> **Directions**
Check every line below for the word "Total" and copy the ones that have it.

> **Data for analysis**
______________________________
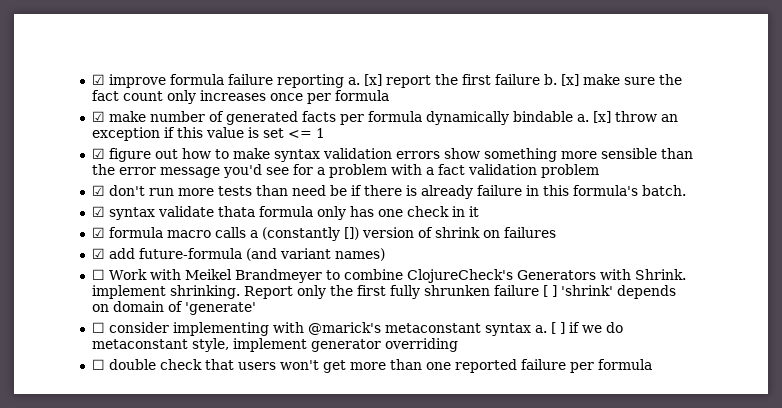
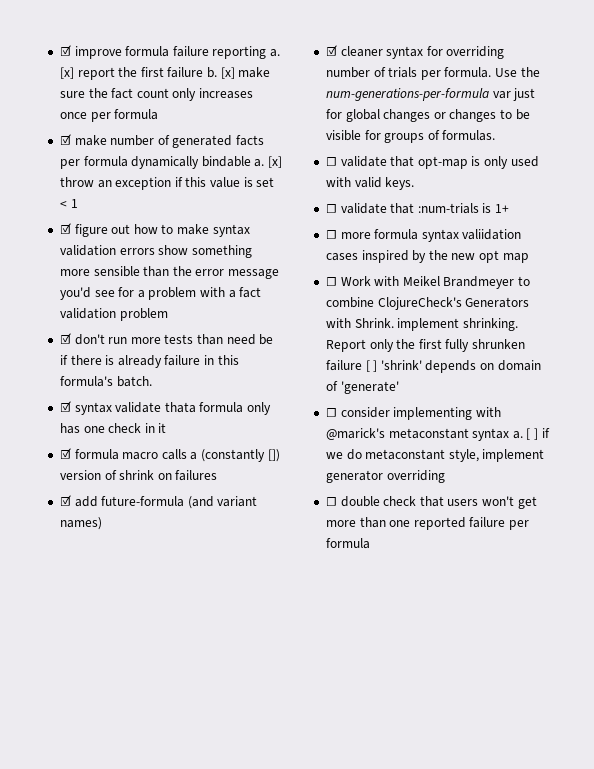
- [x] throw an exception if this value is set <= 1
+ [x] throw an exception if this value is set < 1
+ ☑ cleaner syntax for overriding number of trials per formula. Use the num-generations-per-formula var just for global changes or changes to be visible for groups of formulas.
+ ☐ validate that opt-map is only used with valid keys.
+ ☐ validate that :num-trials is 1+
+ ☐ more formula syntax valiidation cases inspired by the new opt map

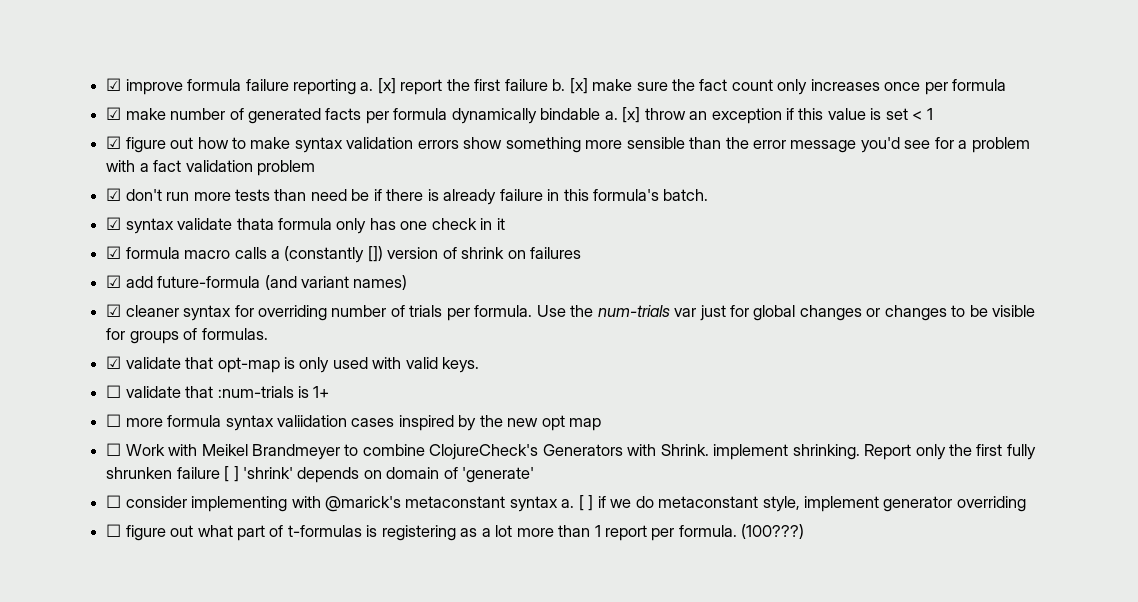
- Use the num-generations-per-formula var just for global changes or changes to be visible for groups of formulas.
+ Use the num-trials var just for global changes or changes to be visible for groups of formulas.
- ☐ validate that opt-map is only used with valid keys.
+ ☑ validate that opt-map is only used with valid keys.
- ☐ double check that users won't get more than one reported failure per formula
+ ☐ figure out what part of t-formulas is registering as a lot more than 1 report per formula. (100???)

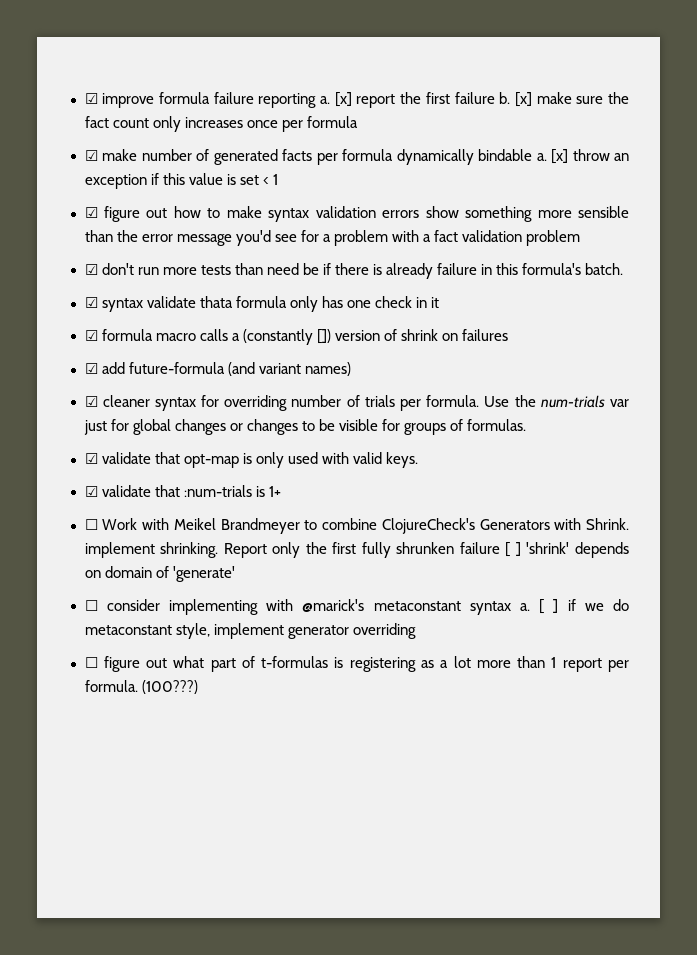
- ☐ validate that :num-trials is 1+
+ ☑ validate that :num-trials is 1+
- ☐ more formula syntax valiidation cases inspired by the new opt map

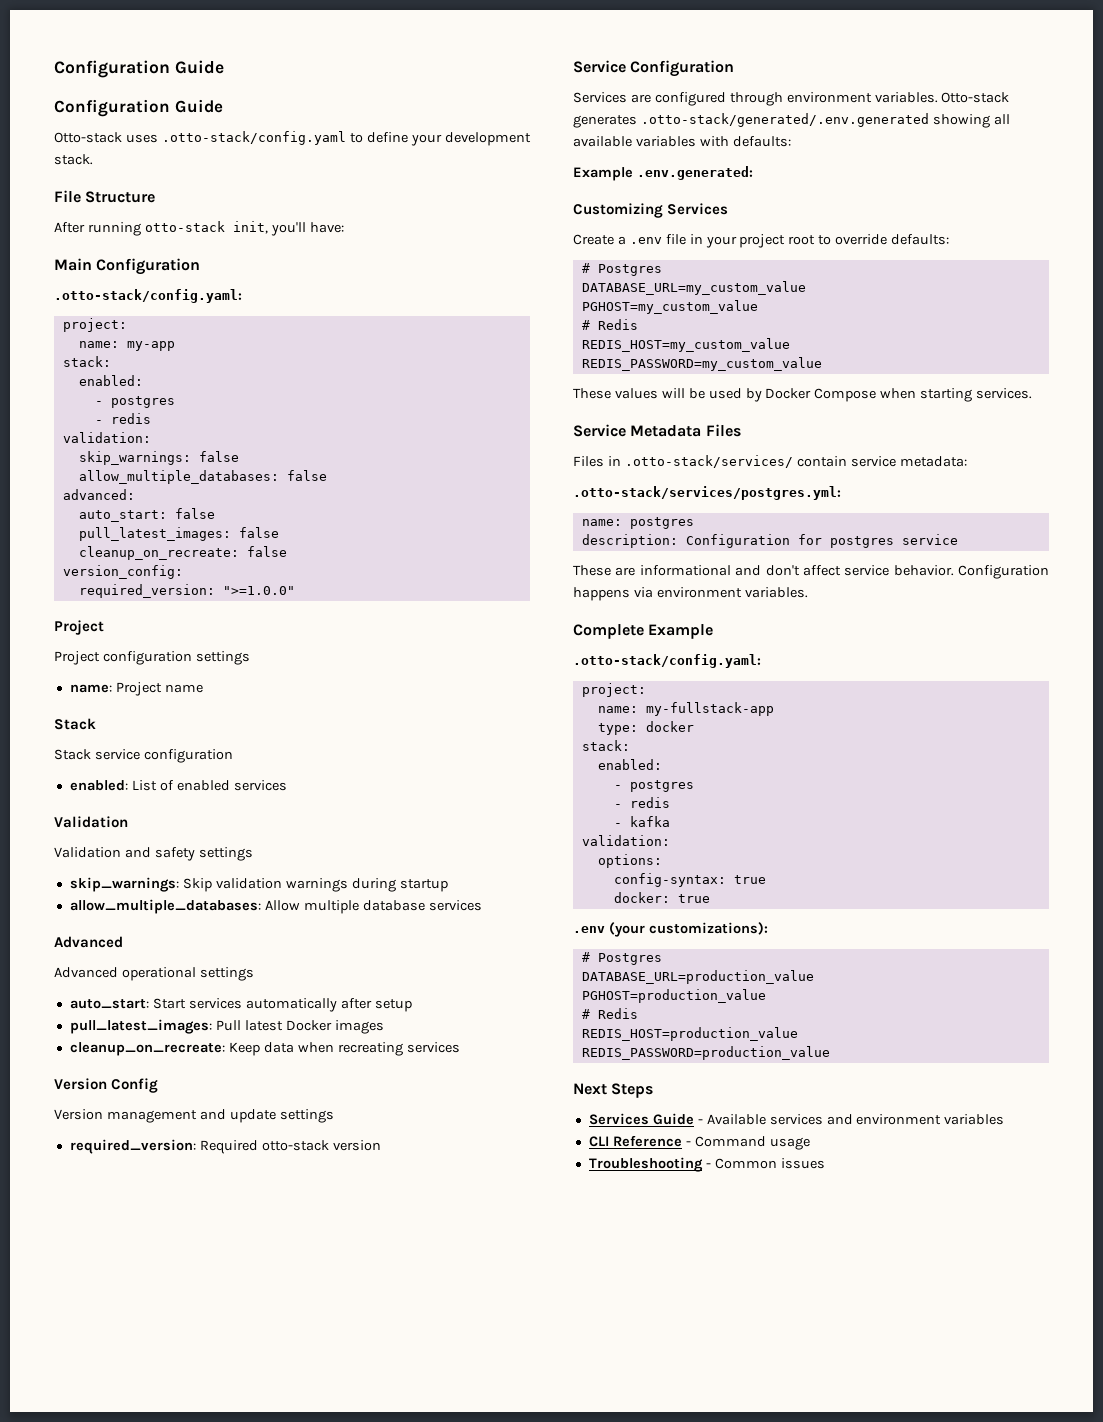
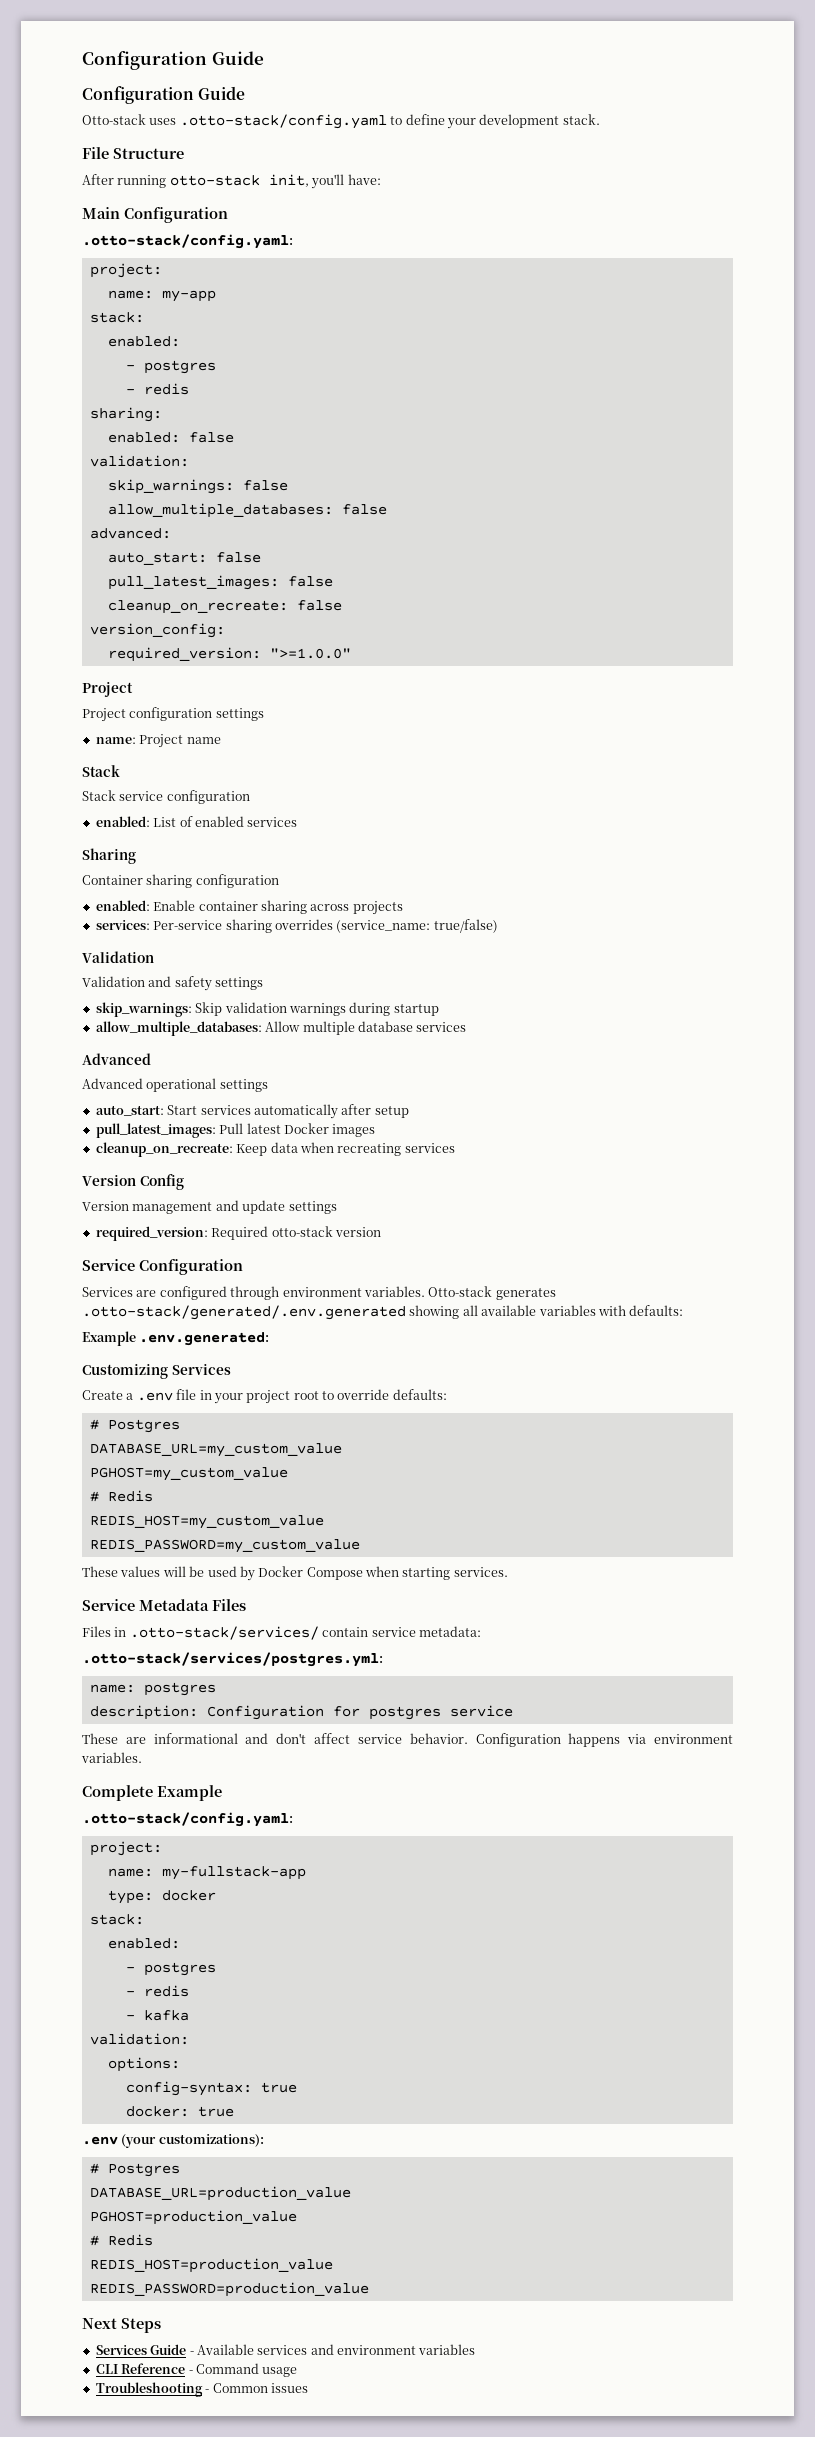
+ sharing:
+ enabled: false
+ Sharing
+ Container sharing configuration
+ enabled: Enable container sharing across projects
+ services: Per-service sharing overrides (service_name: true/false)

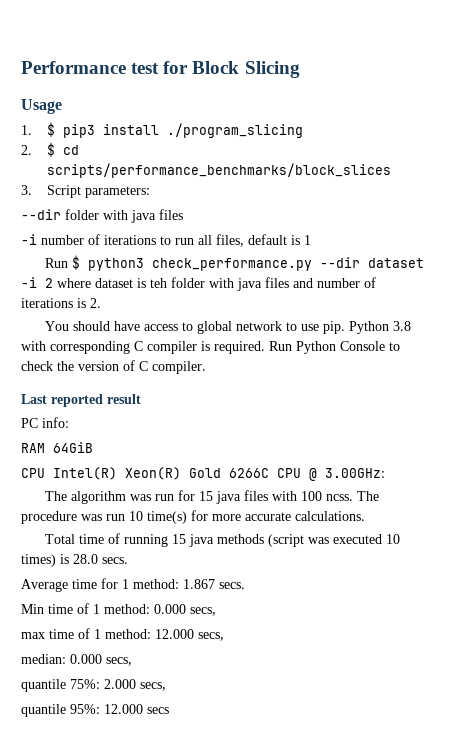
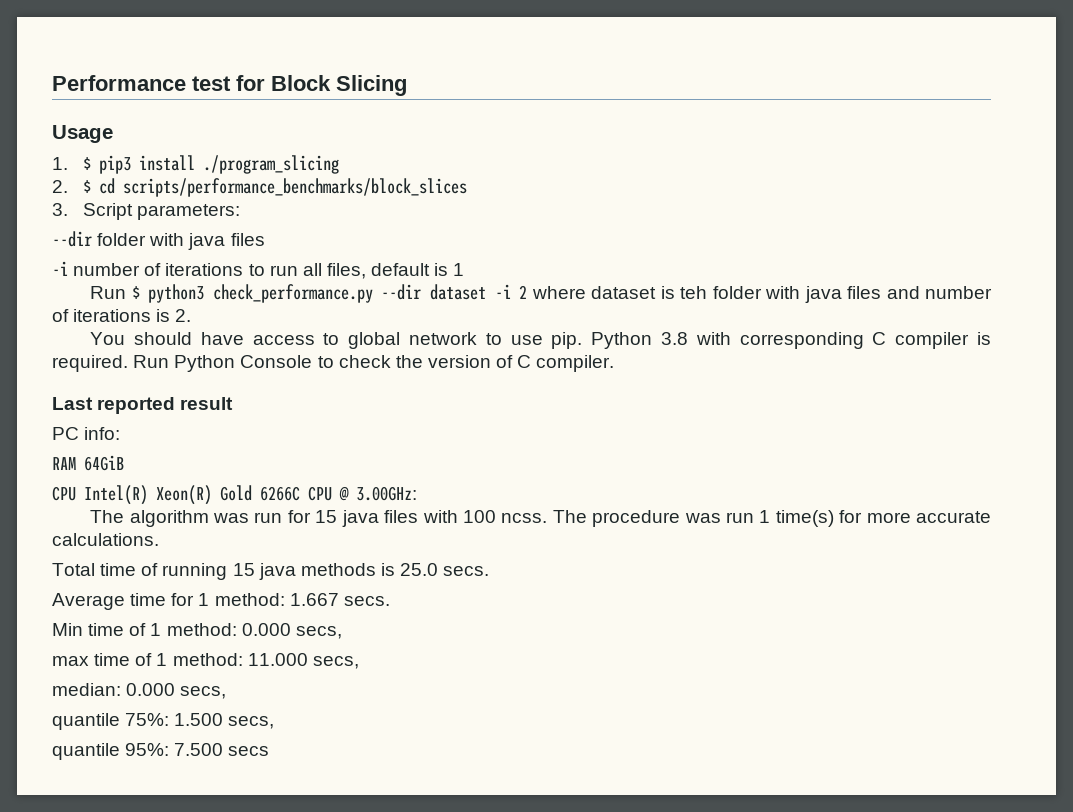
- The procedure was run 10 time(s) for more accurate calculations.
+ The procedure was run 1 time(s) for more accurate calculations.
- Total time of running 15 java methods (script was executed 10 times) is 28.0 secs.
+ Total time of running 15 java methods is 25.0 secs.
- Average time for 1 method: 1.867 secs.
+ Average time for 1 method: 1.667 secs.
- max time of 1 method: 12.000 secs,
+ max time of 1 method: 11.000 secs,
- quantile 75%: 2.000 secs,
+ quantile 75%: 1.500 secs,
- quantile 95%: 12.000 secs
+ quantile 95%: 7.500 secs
______________________________
> **Exercise answer**
- Total time of running 15 java methods (script was executed 10 times) is 28.0 secs.
+ Total time of running 15 java methods is 25.0 secs.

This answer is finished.